Switzerland’s second-largest lender announced in November its ambition to redeploy some 3 billion Swiss francs ($3.14 billion) of capital to its wealth management division by 2024.

Chief executive Thomas Gottstein said significant steps taken by customers to reduce borrowing in recent quarters could now impact those plans.

“We’ve had significant deleveraging (over the past few quarters), probably more than expected in November,” Gottstein said.

“In principle, our plan continues to be to grow our portfolio of loans in wealth management and move towards 3 billion. But given what has happened over the last two quarters, it is clearly a slightly different base to which to go.”

BET ON TECHNOLOGY

Credit Suisse has had a turbulent time since two hits – a $5.5 billion loss on the default of US family office Archegos Capital Management and the $10 billion shutdown of its blockchain finance funds. procurement – assaulted the bank in March 2021.

Other court cases, lawsuits and departures have since kept him in the headlines. Read more

On Monday, the Swiss Federal Criminal Court condemned Credit Suisse for failing to prevent money laundering, in the country’s first criminal trial against one of its major banks. Read more

Under Swiss law, a company can be held liable for inadequate organization or for failing to take all reasonable measures to prevent a crime from occurring.
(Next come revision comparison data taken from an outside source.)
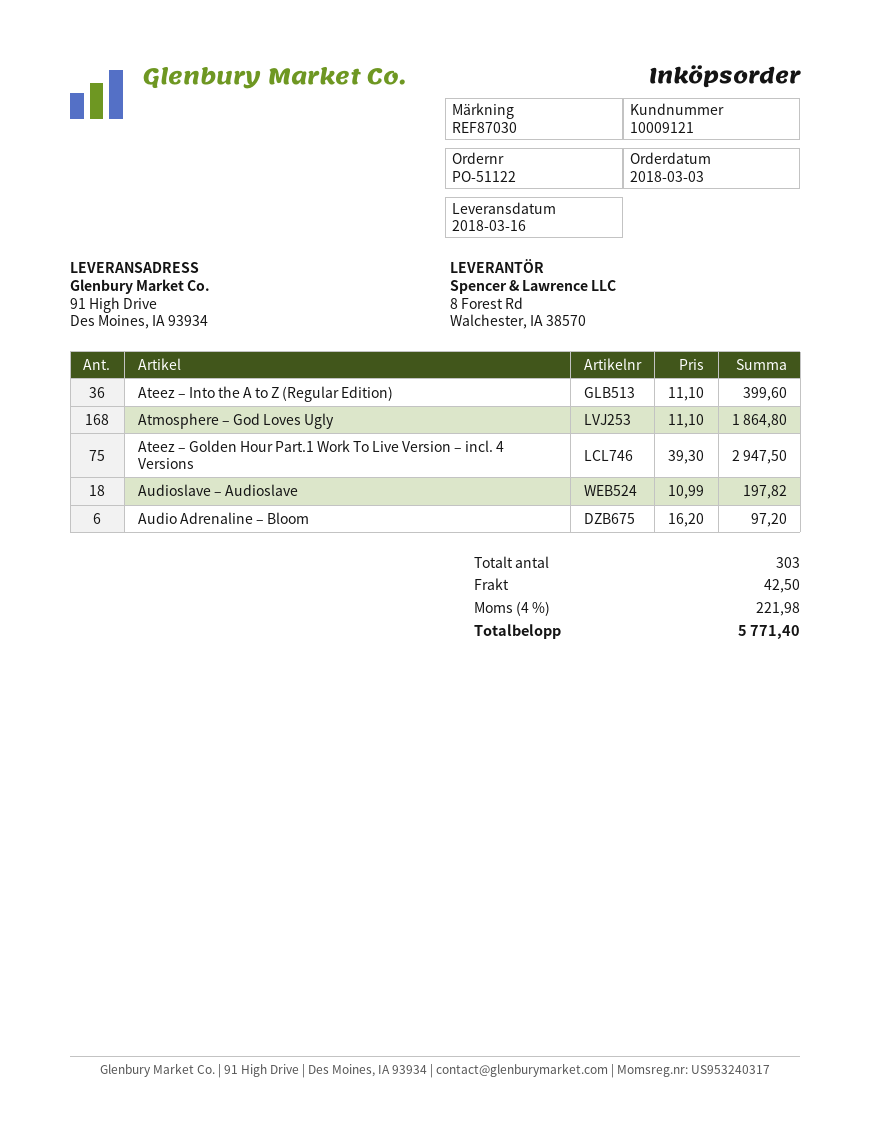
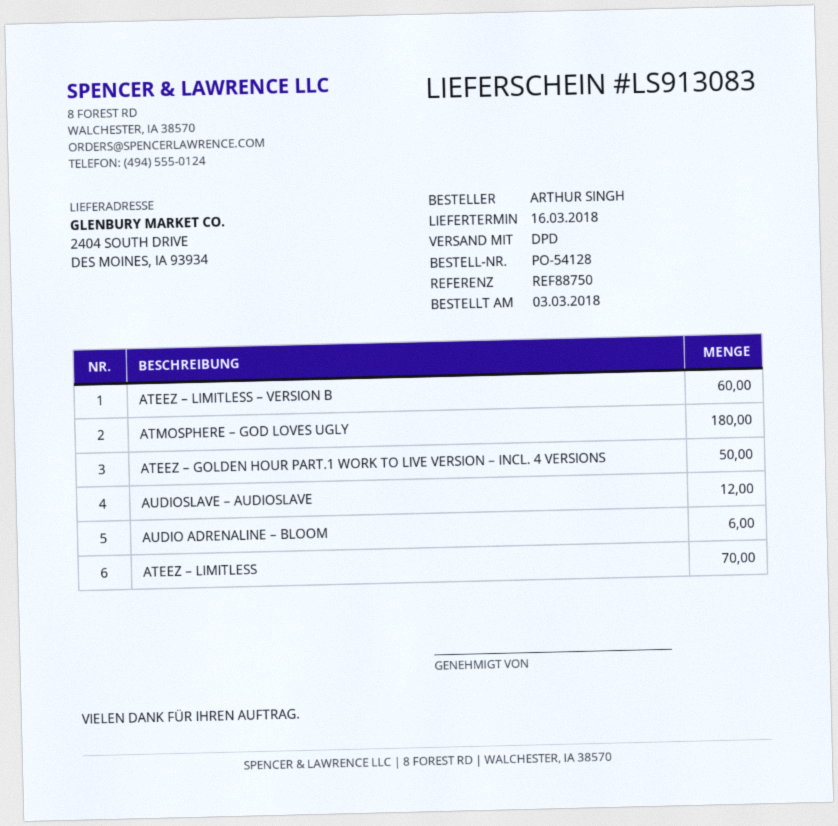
order number: PO-51122 -> PO-54128
reference: REF87030 -> REF88750
ship to: 91 High Drive, Des Moines, IA 93934 -> 2404 SOUTH DRIVE, DES MOINES, IA 93934
Ateez – Into the A to Z (Regular Edition): 36 -> none
Atmosphere – God Loves Ugly: 168 -> 180
Ateez – Golden Hour Part.1 Work To Live Version – incl. 4 Versions: 75 -> 50
Audioslave – Audioslave: 18 -> 12
ATEEZ – LIMITLESS – VERSION B: none -> 60
ATEEZ – LIMITLESS: none -> 70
The bank plans to appeal the decision.

De Ferrari noted on Tuesday that recent events have clearly had an effect on the bank’s reputation, resulting in a “partial impact” on business momentum.

Wealthy entrepreneurial clients had expressed support for the bank, the executive noted, but enlisting new clients into its list of ultra-wealthy clients had proven more “difficult”.

Credit Suisse warned in June of a likely second-quarter loss, the third straight quarter for which Switzerland’s second-largest bank has issued a profit warning. Read more

The bank said at the time that it aimed to advance cost savings, accelerating measures targeting 1.0 to 1.5 billion Swiss francs in structural cost savings per year by 2024.

He said on Tuesday that he was considering a technological overhaul to generate some 800 million francs in savings in the medium term, including 200 million francs for each of the years 2022 and 2023.

Consolidating its data centers and other simplification measures should add another CHF400 million in additional savings, said new chief technology and operations officer Joanne Hannaford, who joined the bank from Goldman Sachs. (GS.N) in January. .

The bank said it additionally sees opportunities in digitization to expand its business advising wealthy clients.

Rising interest rates should also give a boost to its flagship division, he said, predicting that rising rates could generate more than 800 million Swiss francs in additional net interest income in 2024. compared to 2021.

It confirmed its objective for wealth management to achieve a return on regulatory capital above 18% in 2024.

($1 = 0.9563 Swiss francs)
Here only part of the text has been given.